Ron Amir Participates in Exhibtion at Haifa Museum of Art


Image title
ID EL FITER , 2005Ink printEdition: 1/5 +1AP90 x 90 cm.


Shopping Mall, Haifa Museum of Art

Curated by Svetlana Reingold

04.08.2018 - 20.01.2019

A concentration of stores, cafes, and entertainment venues under one roof, in a closed space that differentiates itself from the city and its organic fabric of life; an artificial city on a miniature scale, complete with "boulevards," "plazas," "streets," "bridges," and "nooks." The ultimate temple of consumerism. A hotbed of desire and money.
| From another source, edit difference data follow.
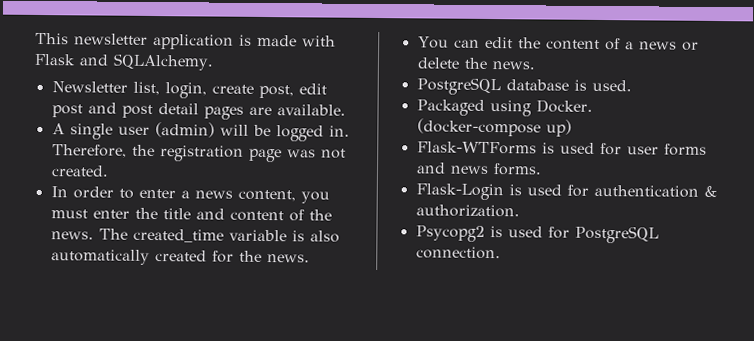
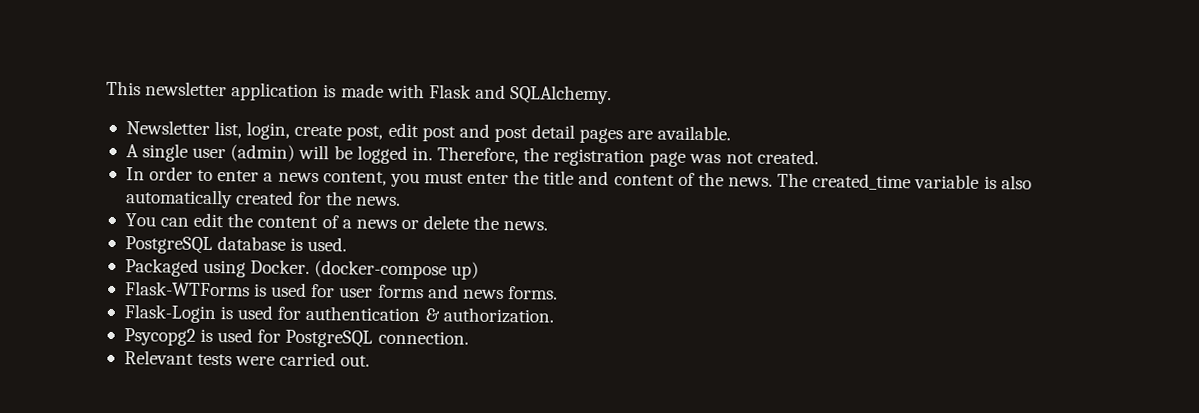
(501, 253) none -> [123,350,371,367] // Relevant tests were carried out.

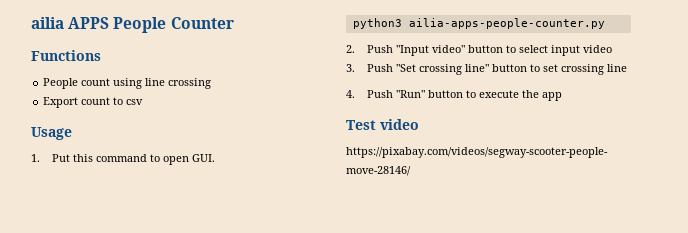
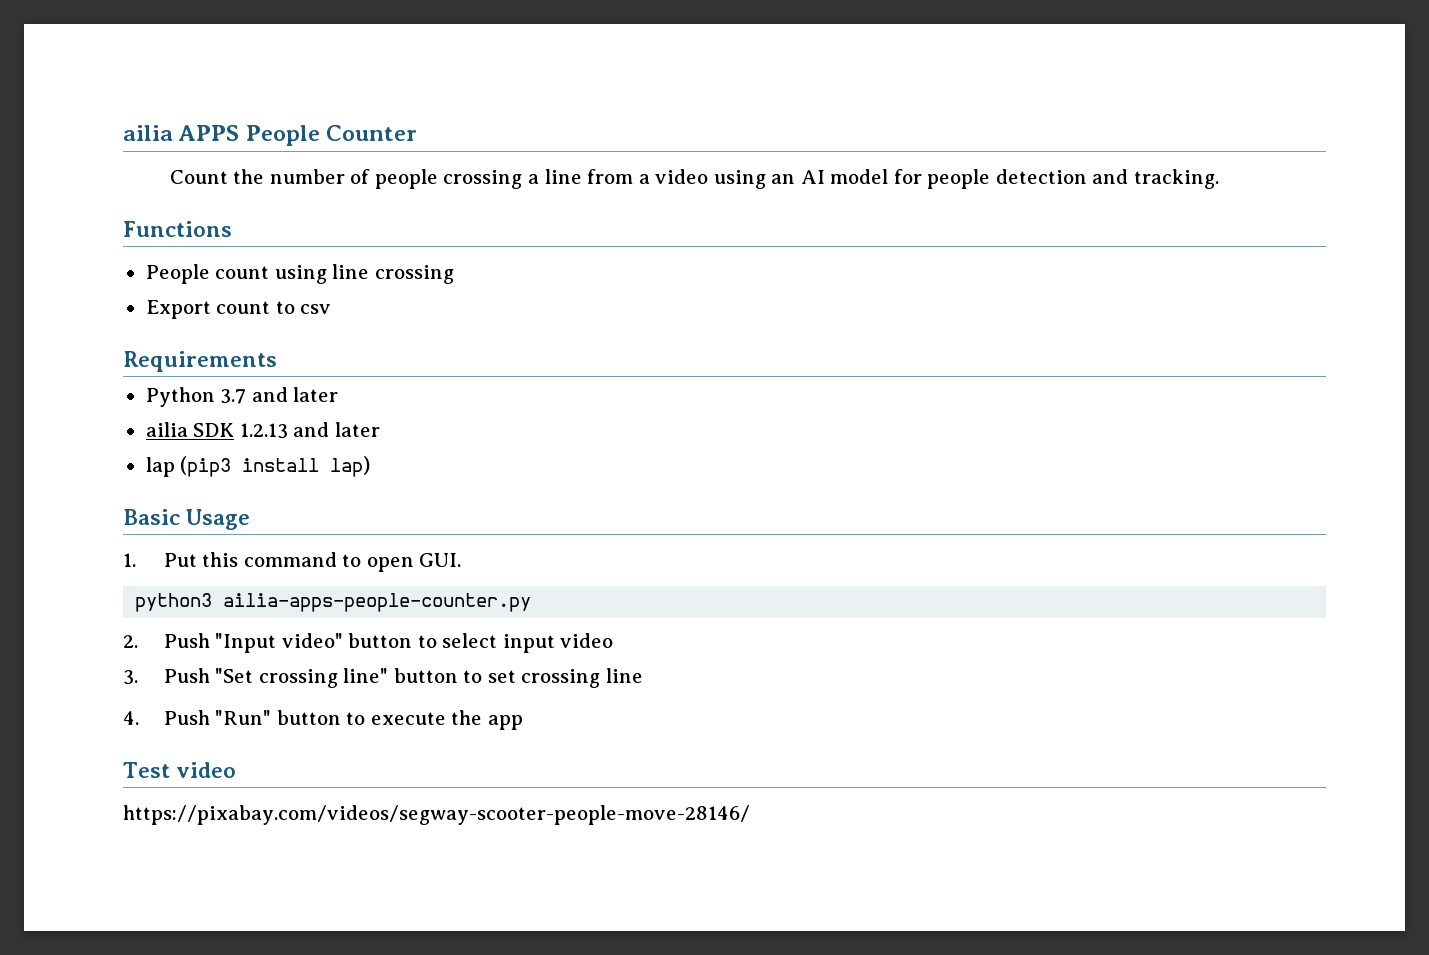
(234, 23) none -> [169,169,1219,189] // Count the number of people crossing a line from a video using an AI model for people detection and tracking.
(144, 102) none -> [123,351,277,372] [145,387,339,407] [145,422,380,439] [145,456,371,477] [123,509,180,525] Requirements // Python 3.7 and later // ailia SDK 1.2.13 and later // lap (pip3 install lap) // Basic

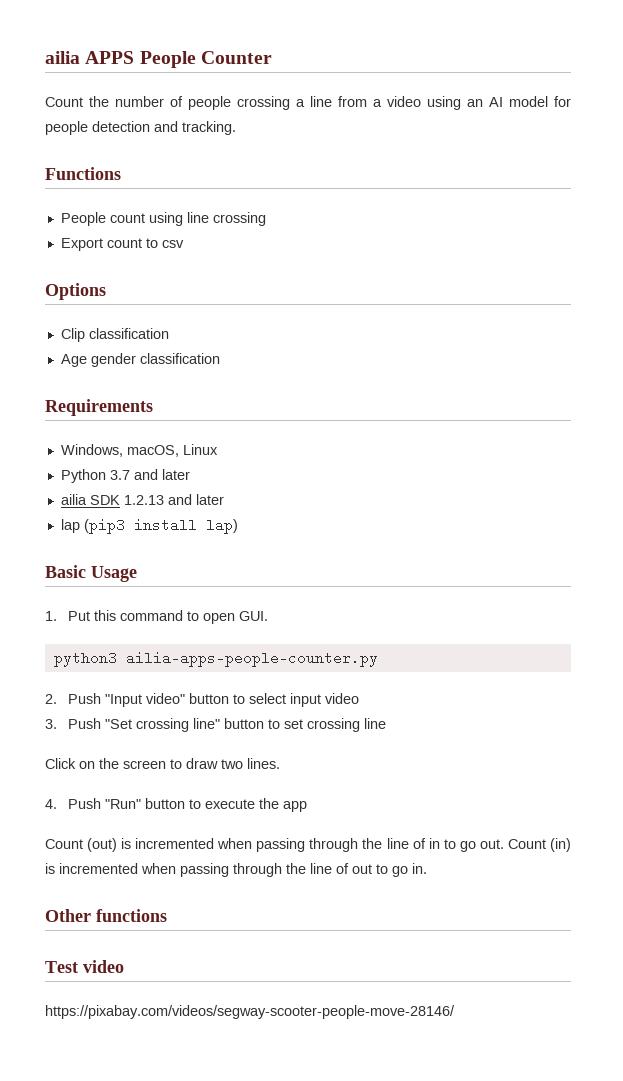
[123,351,277,372] Requirements -> [45,283,106,300] [60,328,169,342] [60,353,220,367] [45,399,153,416] [60,444,218,457] Options // Clip classification // Age gender classification // Requirements // Windows, macOS, Linux
(644, 675) none -> [45,758,280,769] // Click on the screen to draw two lines.
(523, 722) none -> [45,838,571,852] [45,863,427,877] [45,909,167,922] // Count (out) is incremented when passing through the line of in to go out. Count (in) is incremented when passing through the line of out to go in. // Other functions

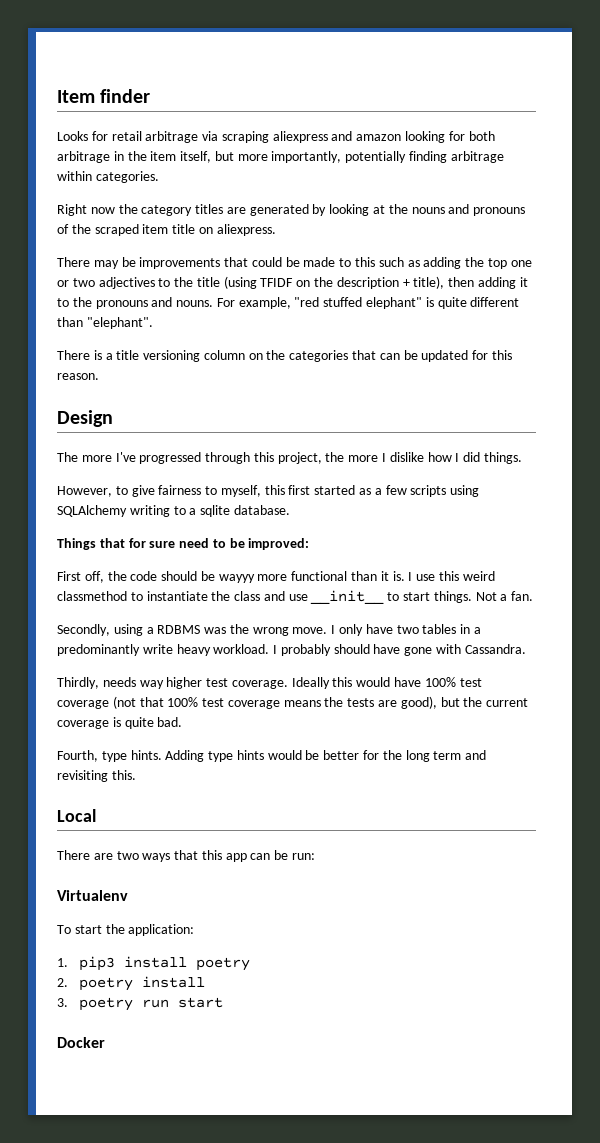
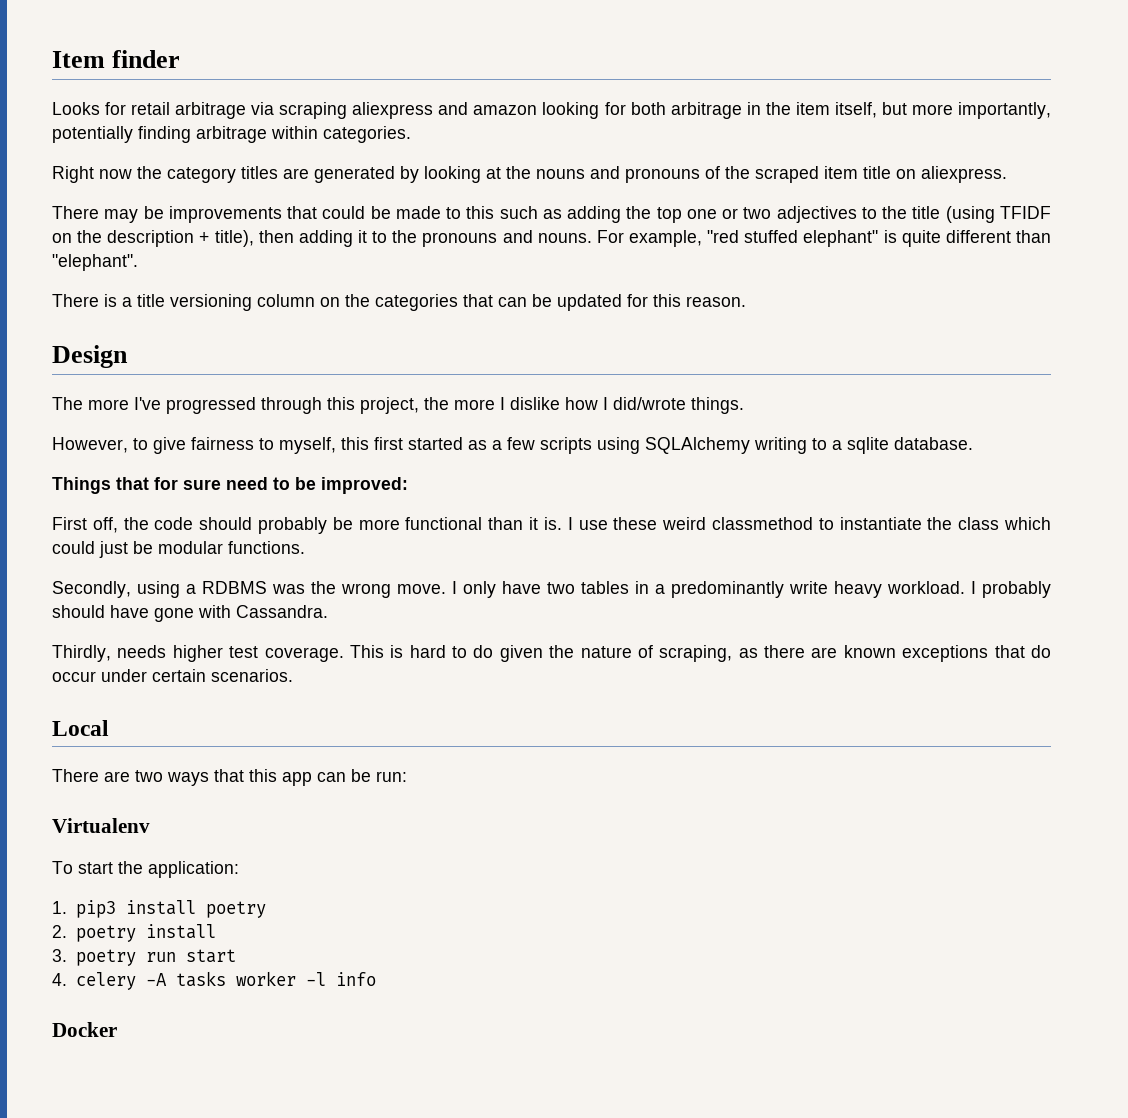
[463,452,481,462] did -> [613,397,686,410] did/wrote
[200,571,255,583] be wayyy -> [258,517,353,534] probably be
[438,571,459,581] this -> [613,517,658,530] these
[263,590,534,604] and use __init__ to start things. Not a fan. -> [1004,517,1052,530] [52,541,305,558] which could just be modular functions.
[139,680,164,689] way -> (167, 651) none
[291,677,482,689] [57,696,529,709] [57,717,183,729] [57,750,487,762] [57,770,136,782] Ideally this would have 100% test coverage (not that 100% test coverage means the tests are good), but the current coverage is quite bad. // Fourth, type hints. Adding type hints would be better for the long term and revisiting this. -> [349,645,1052,662] [52,669,293,682] This is hard to do given the nature of scraping, as there are known exceptions that do occur under certain scenarios.
(223, 1002) none -> [52,971,376,990] // 4. celery -A tasks worker -l info

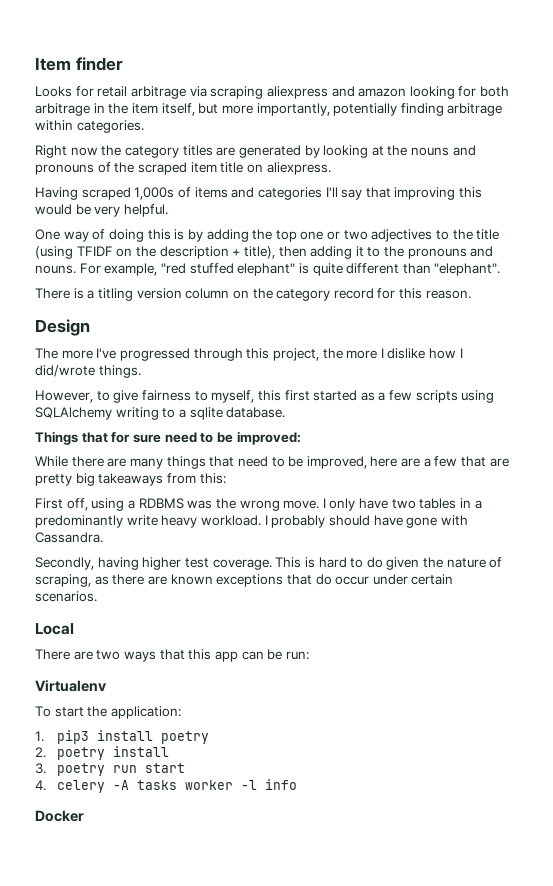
[52,206,562,223] There may be improvements that could be made to this such as -> [35,187,483,200] [35,204,168,217] [35,229,203,242] Having scraped 1,000s of items and categories I'll say that improving this would be very helpful. // One way of doing this is by
[137,294,252,311] title versioning -> [97,288,182,301] titling version
[375,294,622,311] categories that can be updated -> [276,288,374,301] category record
[52,517,1052,534] [52,541,305,558] [52,581,131,598] First off, the code should probably be more functional than it is. I use these weird classmethod to instantiate the class which could just be modular functions. // Secondly, -> [35,456,509,469] [35,473,226,486] [35,498,88,511] While there are many things that need to be improved, here are a few that are pretty big takeaways from this: // First off,
[52,645,167,662] Thirdly, needs -> [35,557,139,570] Secondly, having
The mall is a public space that absorbs some of the social functions of the "center of town."

Each generation has its own cathedral – a monument that comes to symbolize the spirit of the times. Urban projects directly influence behavior and thought patterns. Shopping malls, as monuments of contemporary culture, are an arena of interpretation and artistic intervention for the contemporary artists participating in this exhibition. Their works seek to comprehend the "mall" idea as it appears in the contemporary artistic discourse, with reference to the cultural assumptions and power relations it embodies.

The idea of the shopping mall is simple: an aggregate of flagship stores, previously spread out throughout the city, is now concentrated under one roof. The effort is aimed directly at the pocket of the consumer, who can now find "everything" in one place. The works in the exhibition emphasize the sense of a spectacle, whose success stems from the mall's identification as an artificial space that is safe, flat, and sterile, denying history, decay, and death. It is a space where the society of spectacle celebrates its narcissistic experience.

Artists often identify the mall with the panopticon model proposed by philosopher Michel Foucault – a place where everything is visible and under constant surveillance. On the one hand, they emphasize the logic of the mechanistic mall, whose function is to ensure a maximal flow of cash by means of a circular flow of commodities and human desires. On the other hand, the artists draw our attention to the social margins denied by the mall culture. The figure of the beggar appearing in many of the works sheds light on those denied entry into the bright, sterile arena that is the mall.

A quick glance at the average shopping mall brings to mind the architecture of a temple or a church – glorious facades supported by Greek columns with gables, or apsis-like half-arches under which all the passageways converge. Instead of icons, there are celebrity photographs; holy vessels are replaced by commodities. The masses worship their new "gods": stars and celebrities representing brand names. The artists presented in this exhibition emphasize the similarity between strolling among tempting store shelves and visiting a museum. The real and symbolic capital invested both in the shopping mall and in the museum externalizes the prestige of both institutions.